# [The problem]
Return each line of the listing that contains the string "Prometheus".

**** Data excerpts

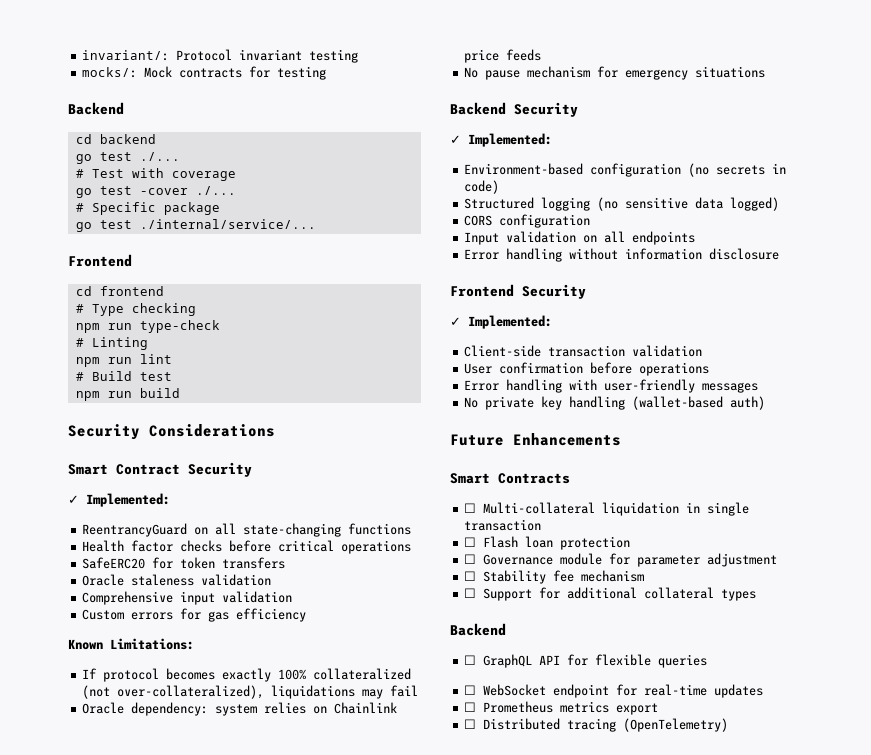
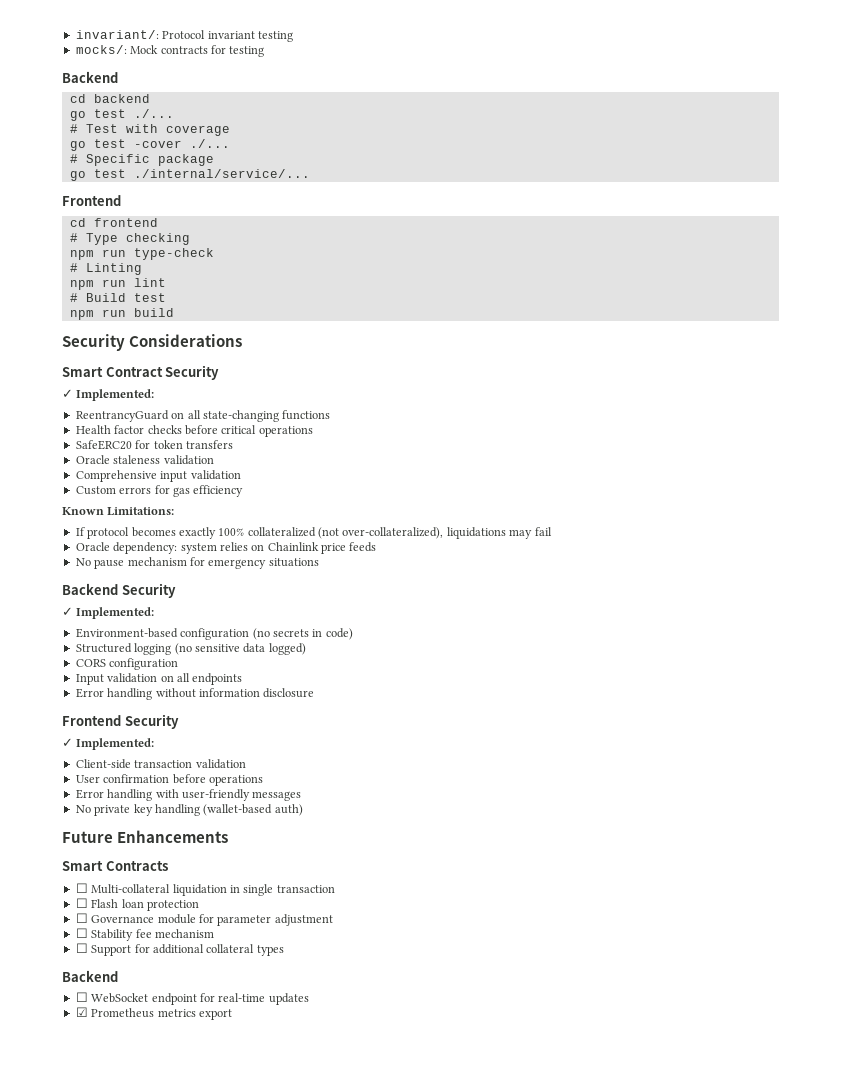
- ☐ GraphQL API for flexible queries
- ☐ Prometheus metrics export
+ ☑ Prometheus metrics export
- ☐ Distributed tracing (OpenTelemetry)

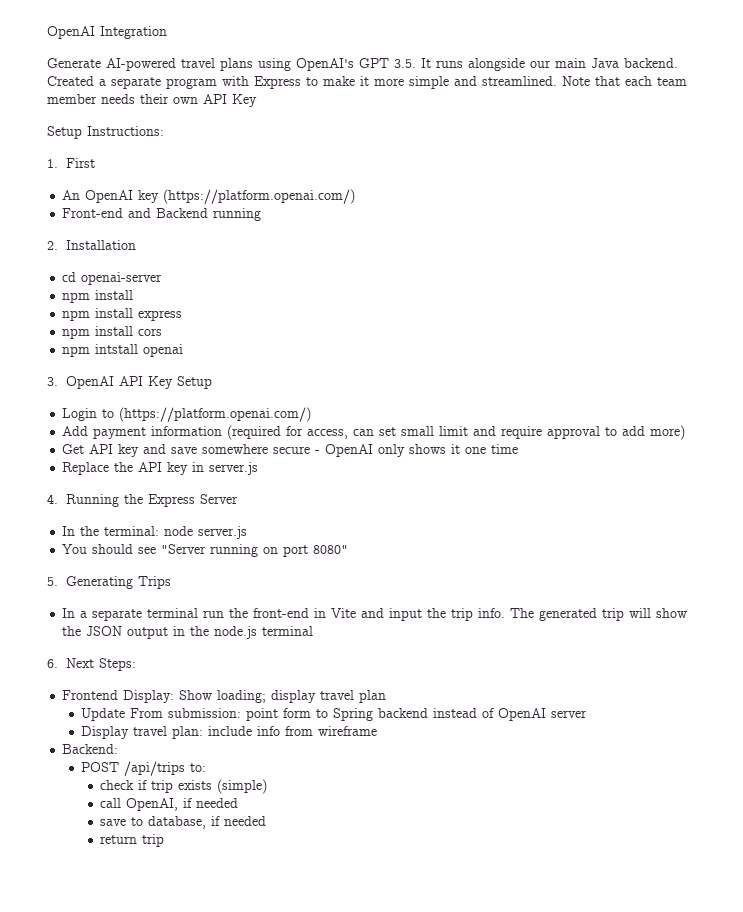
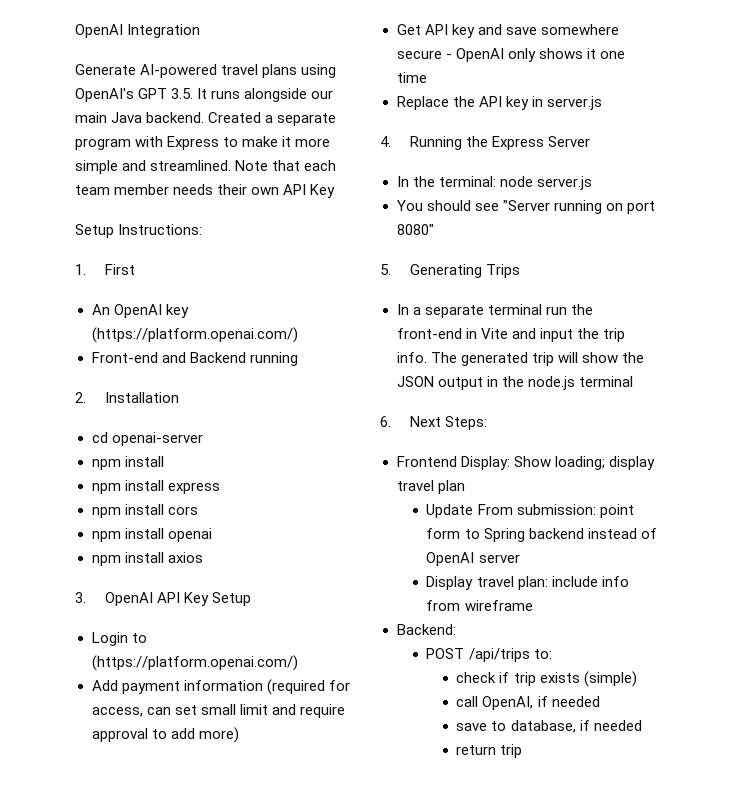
- npm intstall openai
+ npm install openai
+ npm install axios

********

# [Output for this exercise]
- ☐ Prometheus metrics export
+ ☑ Prometheus metrics export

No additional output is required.